(Difference listings)
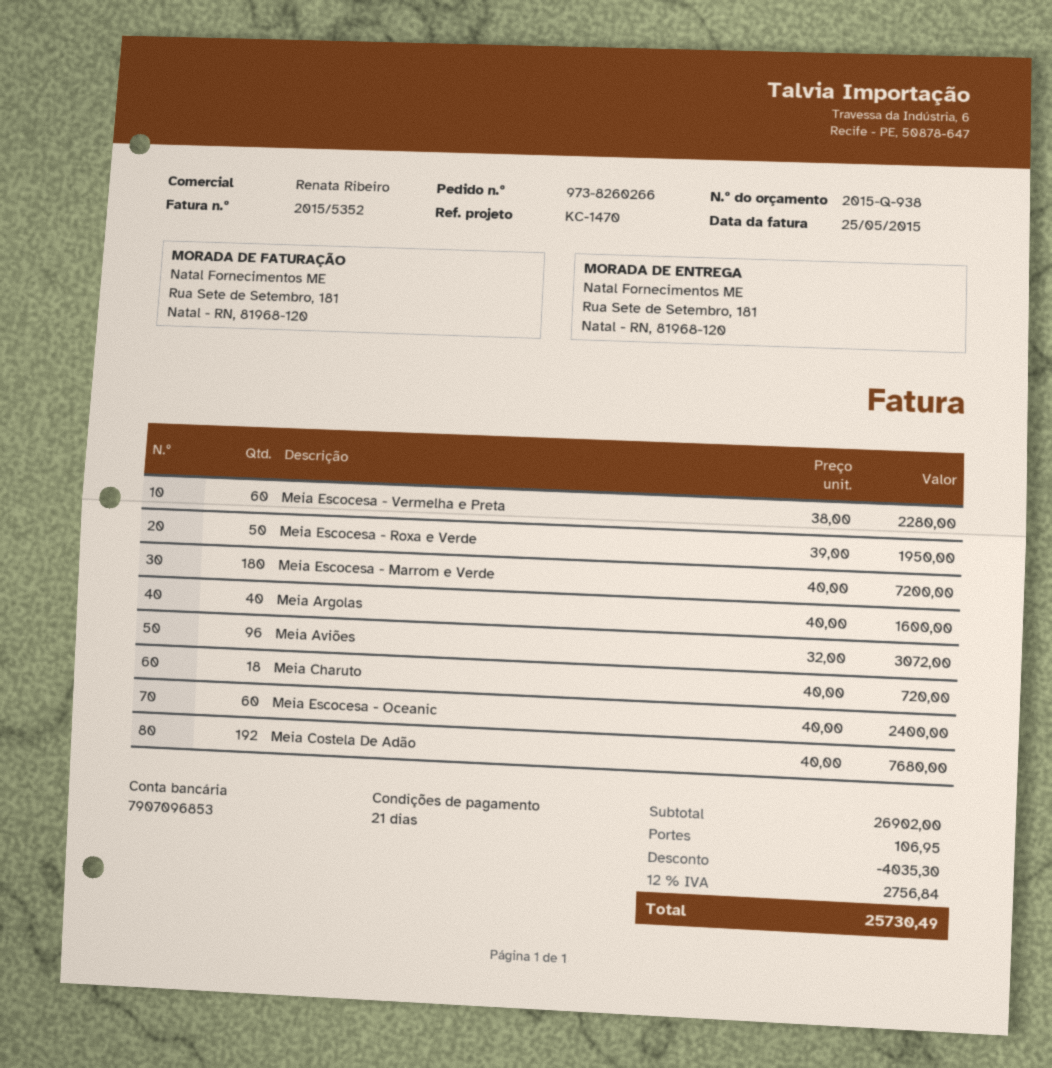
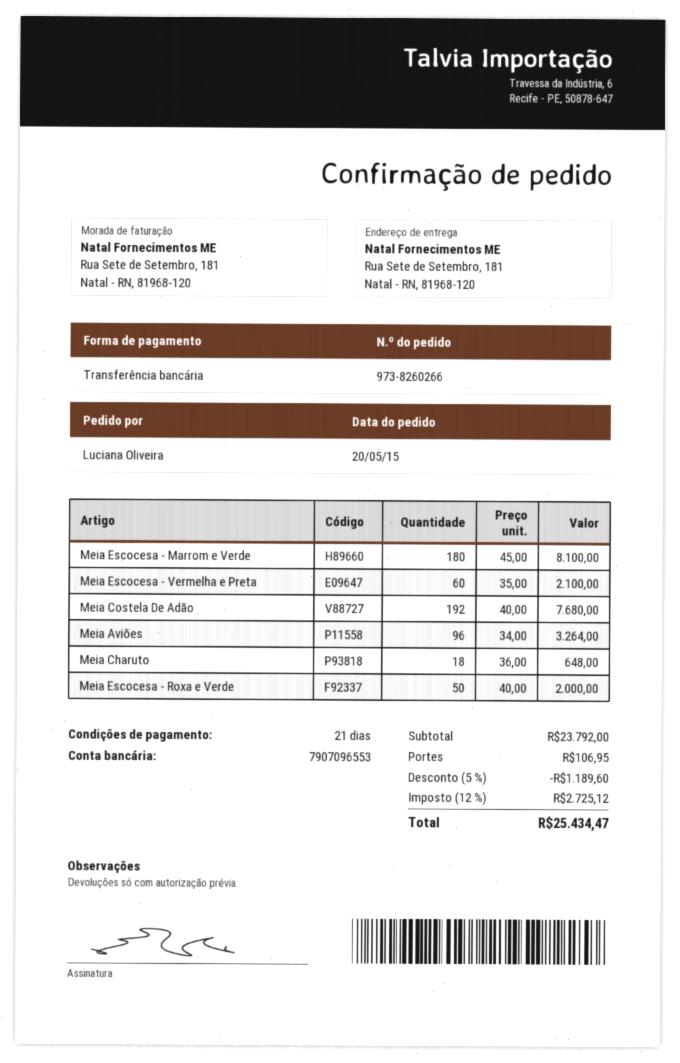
bank account: 7907096853 -> 7907096553
Meia Escocesa - Vermelha e Preta: 60 x 38.00 = 2280.00 -> 60 x 35.00 = 2100.00
Meia Escocesa - Roxa e Verde: 50 x 39.00 = 1950.00 -> 50 x 40.00 = 2000.00
Meia Escocesa - Marrom e Verde: 180 x 40.00 = 7200.00 -> 180 x 45.00 = 8100.00
Meia Argolas: 40 x 40.00 = 1600.00 -> none
Meia Aviões: 96 x 32.00 = 3072.00 -> 96 x 34.00 = 3264.00
Meia Charuto: 18 x 40.00 = 720.00 -> 18 x 36.00 = 648.00
Meia Escocesa - Oceanic: 60 x 40.00 = 2400.00 -> none
subtotal: 26902.00 -> 23792.00
discount: 4035.30 -> 1189.60
tax: 12% = 2756.84 -> 12% = 2725.12
total: 25730.49 -> 25434.47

About this exercise:
Could you tally the lines in the data that contain the string "Escocesa" and answer with the number alone?

Worked solution:
4